**What you should do**
After finding the line with "in the application." in the entries below, retype exactly each line from there through the line with "- To reduce", including that final line.
- - -
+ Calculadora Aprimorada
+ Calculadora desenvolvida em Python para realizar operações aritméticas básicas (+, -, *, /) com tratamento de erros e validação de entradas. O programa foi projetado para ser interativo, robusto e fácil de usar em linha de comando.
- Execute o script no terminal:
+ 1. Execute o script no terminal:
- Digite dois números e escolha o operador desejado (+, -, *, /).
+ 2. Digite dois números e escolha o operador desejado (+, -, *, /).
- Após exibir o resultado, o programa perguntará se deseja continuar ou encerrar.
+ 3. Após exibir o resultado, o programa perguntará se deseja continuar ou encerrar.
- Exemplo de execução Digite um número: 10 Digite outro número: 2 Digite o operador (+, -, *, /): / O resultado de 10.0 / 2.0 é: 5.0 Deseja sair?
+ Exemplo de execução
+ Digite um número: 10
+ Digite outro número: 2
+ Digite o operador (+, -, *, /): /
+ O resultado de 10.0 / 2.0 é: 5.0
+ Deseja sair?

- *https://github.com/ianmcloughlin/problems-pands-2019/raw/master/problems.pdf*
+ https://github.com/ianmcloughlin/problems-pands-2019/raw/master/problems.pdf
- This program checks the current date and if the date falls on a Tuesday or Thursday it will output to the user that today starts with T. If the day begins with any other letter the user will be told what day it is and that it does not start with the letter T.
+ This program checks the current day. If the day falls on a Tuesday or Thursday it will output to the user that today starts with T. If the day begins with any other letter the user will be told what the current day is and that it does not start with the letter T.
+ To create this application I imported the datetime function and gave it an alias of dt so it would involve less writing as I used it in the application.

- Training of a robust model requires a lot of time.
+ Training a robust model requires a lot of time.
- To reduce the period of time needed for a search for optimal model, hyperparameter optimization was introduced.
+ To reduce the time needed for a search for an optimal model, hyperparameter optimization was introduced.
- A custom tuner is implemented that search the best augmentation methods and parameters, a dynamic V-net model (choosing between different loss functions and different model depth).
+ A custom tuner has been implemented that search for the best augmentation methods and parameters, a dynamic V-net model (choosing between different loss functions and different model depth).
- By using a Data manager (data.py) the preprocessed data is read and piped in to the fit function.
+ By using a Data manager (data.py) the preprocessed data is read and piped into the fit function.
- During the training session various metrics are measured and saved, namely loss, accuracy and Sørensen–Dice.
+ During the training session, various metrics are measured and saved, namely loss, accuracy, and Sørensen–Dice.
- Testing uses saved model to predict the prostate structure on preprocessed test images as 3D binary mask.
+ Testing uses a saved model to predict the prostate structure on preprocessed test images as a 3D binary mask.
- - -
**Exercise solution**
+ To create this application I imported the datetime function and gave it an alias of dt so it would involve less writing as I used it in the application.

- Training of a robust model requires a lot of time.
+ Training a robust model requires a lot of time.
- To reduce the period of time needed for a search for optimal model, hyperparameter optimization was introduced.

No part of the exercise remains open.